> _PROBLEM TO WORK ON_: Please count how many lines of the data include the word "valeur". Give only that number in reply.

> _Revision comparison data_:
....................
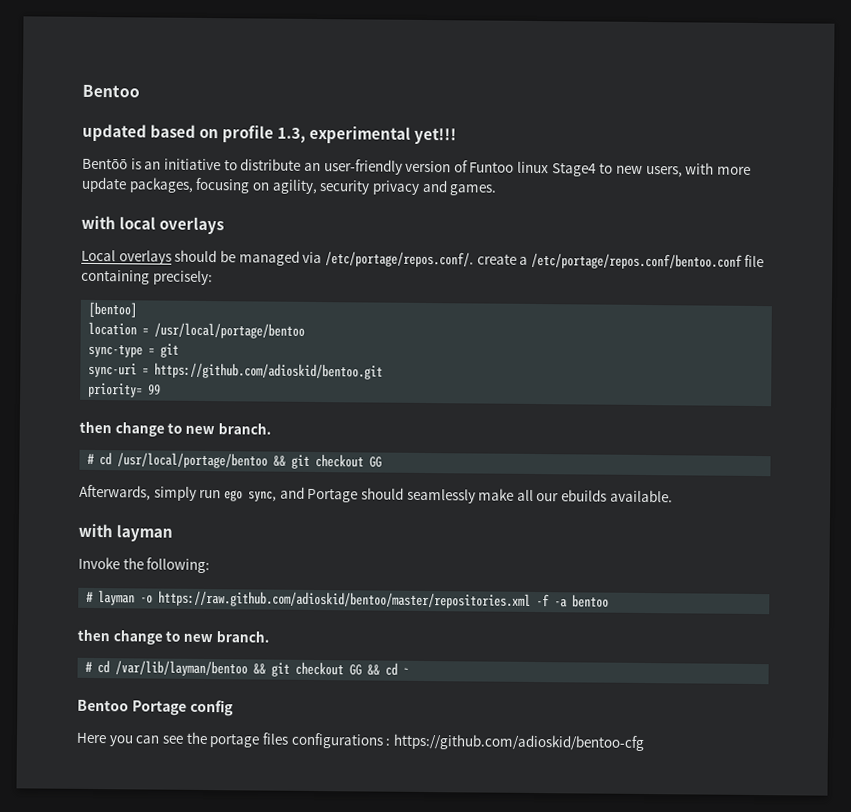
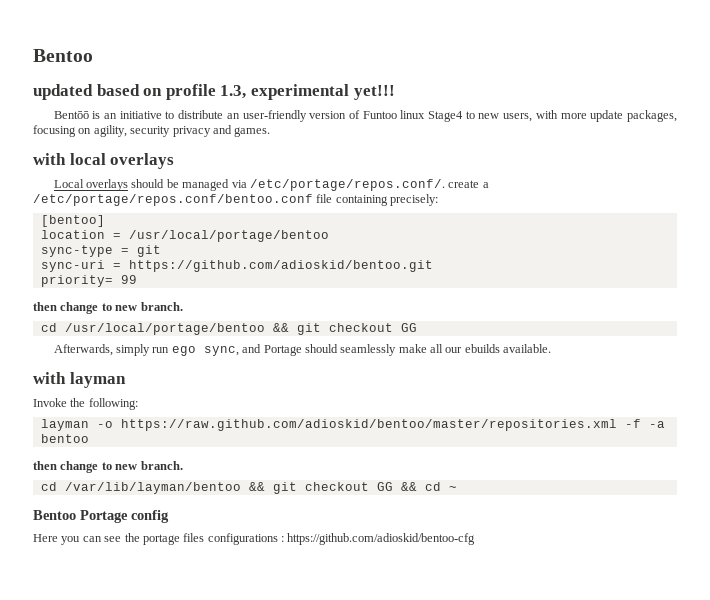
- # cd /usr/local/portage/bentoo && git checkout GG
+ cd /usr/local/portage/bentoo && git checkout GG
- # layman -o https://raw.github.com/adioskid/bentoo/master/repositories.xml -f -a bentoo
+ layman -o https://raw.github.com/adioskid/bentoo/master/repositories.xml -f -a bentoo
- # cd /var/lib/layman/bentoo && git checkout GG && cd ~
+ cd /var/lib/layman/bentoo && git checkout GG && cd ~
....................
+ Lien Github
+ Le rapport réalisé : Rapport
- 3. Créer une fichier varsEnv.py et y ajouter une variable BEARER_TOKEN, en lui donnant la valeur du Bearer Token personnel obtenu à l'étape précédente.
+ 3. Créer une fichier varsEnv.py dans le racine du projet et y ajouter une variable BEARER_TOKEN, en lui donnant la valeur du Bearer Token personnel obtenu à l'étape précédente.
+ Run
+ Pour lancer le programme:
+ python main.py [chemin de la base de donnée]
....................
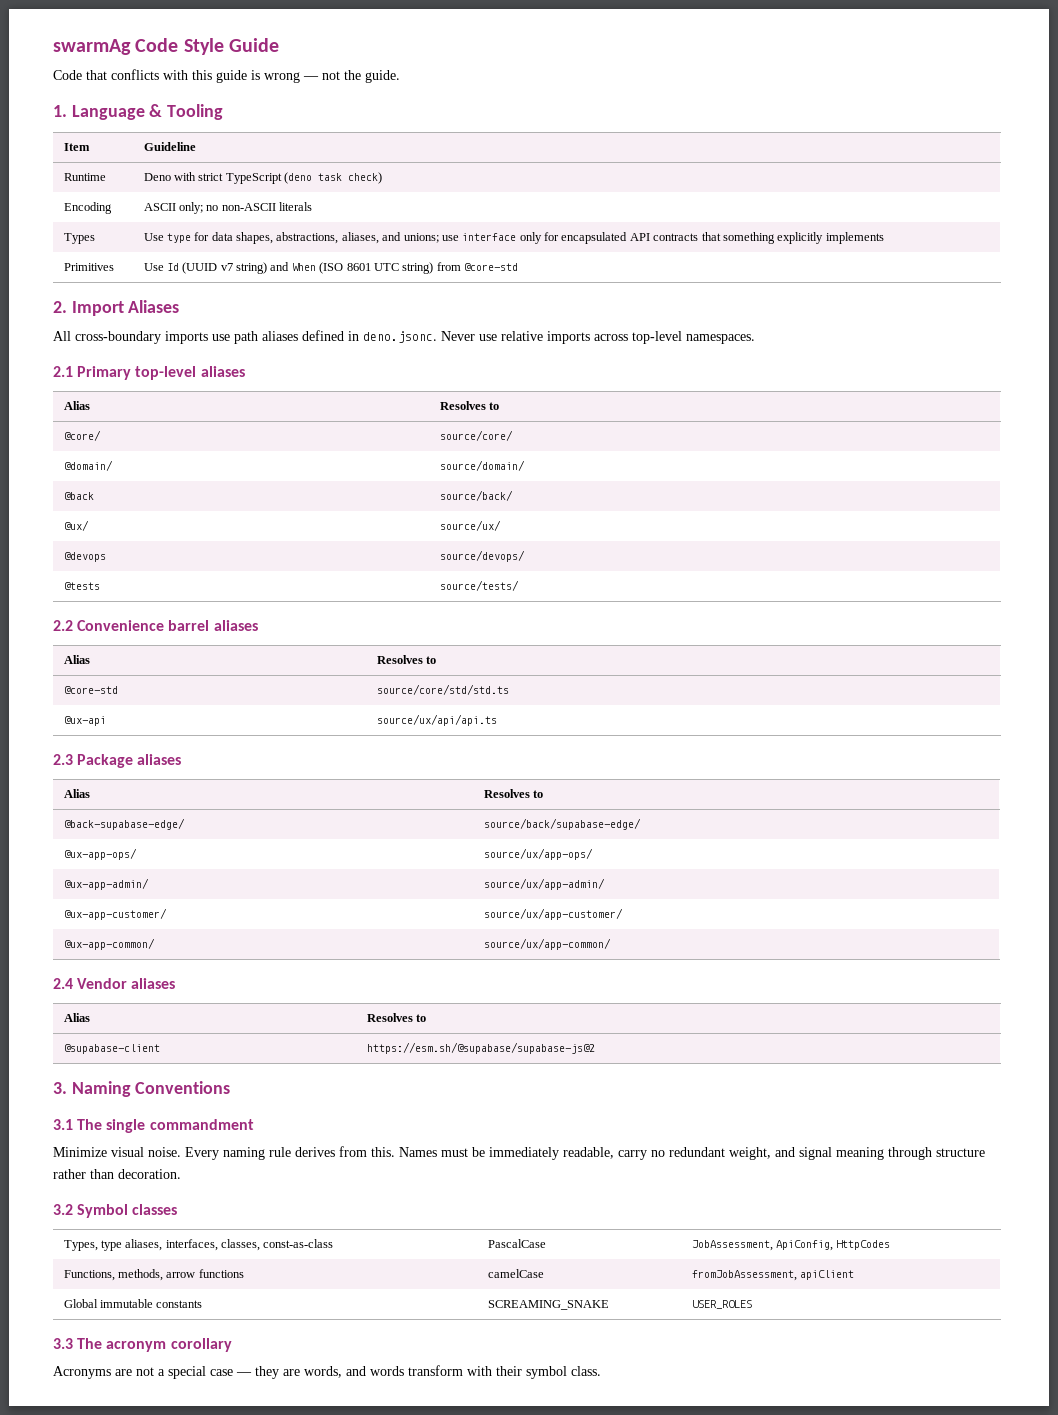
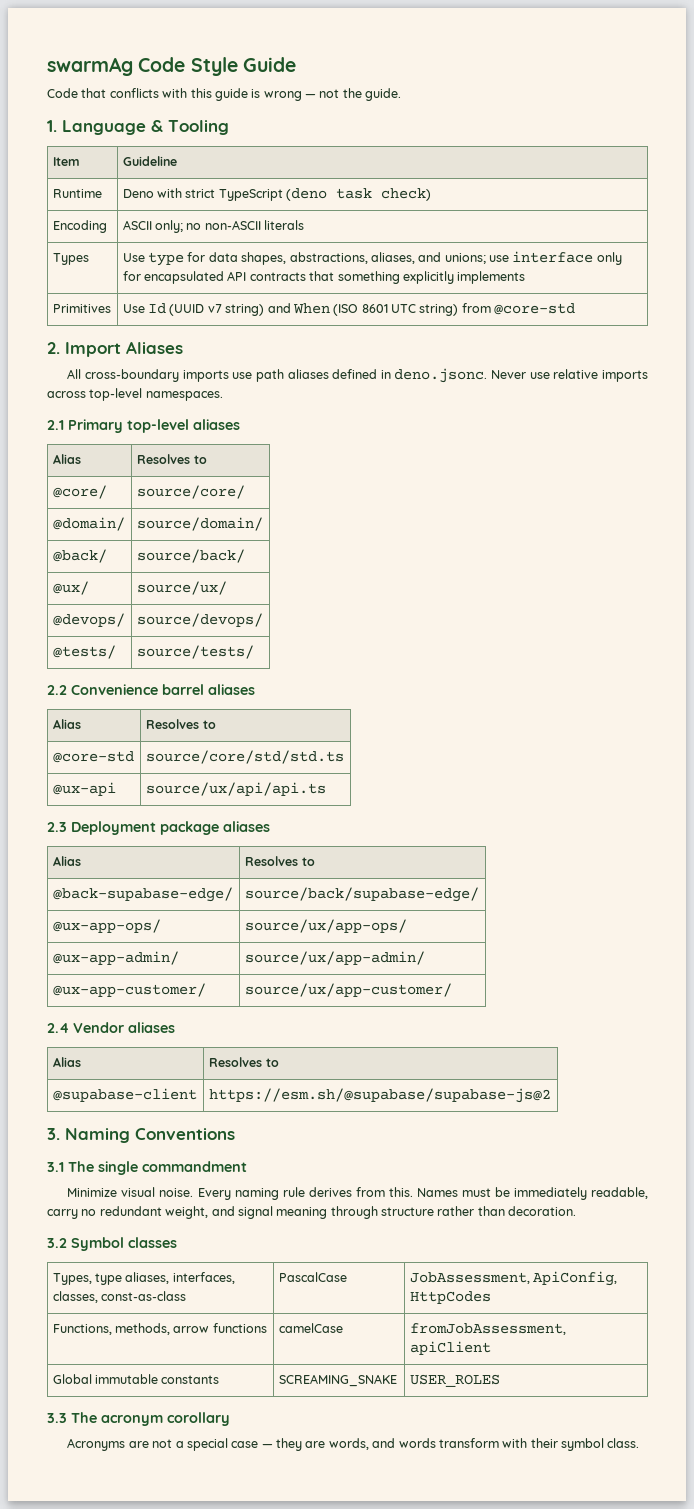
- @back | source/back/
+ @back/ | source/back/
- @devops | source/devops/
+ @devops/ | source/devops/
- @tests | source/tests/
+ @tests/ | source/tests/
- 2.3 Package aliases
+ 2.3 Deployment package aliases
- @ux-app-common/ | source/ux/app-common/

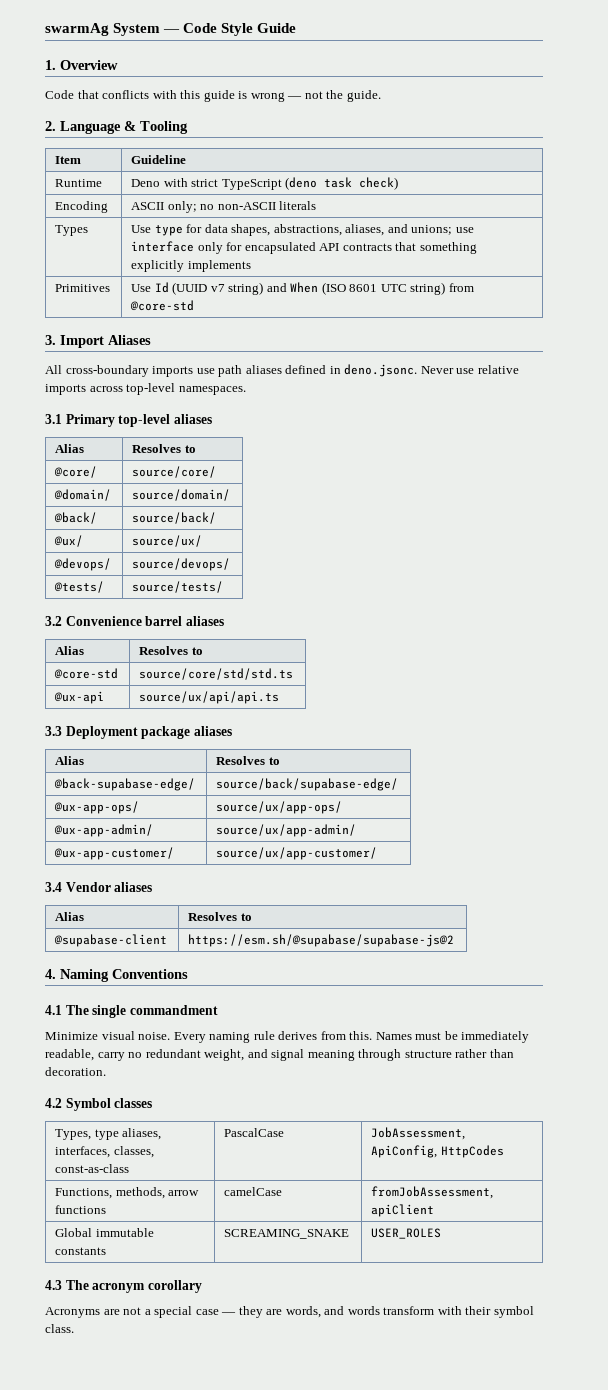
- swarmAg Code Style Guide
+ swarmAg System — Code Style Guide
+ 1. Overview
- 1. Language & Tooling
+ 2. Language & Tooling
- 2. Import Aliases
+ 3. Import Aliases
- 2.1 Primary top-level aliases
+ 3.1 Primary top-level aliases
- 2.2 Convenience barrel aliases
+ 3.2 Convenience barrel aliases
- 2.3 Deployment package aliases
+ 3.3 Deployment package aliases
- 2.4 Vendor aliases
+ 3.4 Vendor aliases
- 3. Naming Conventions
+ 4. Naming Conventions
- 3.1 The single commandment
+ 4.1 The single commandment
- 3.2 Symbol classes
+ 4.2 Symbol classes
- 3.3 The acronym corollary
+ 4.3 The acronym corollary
....................
> _ANSWER FOR THE TASK_: 2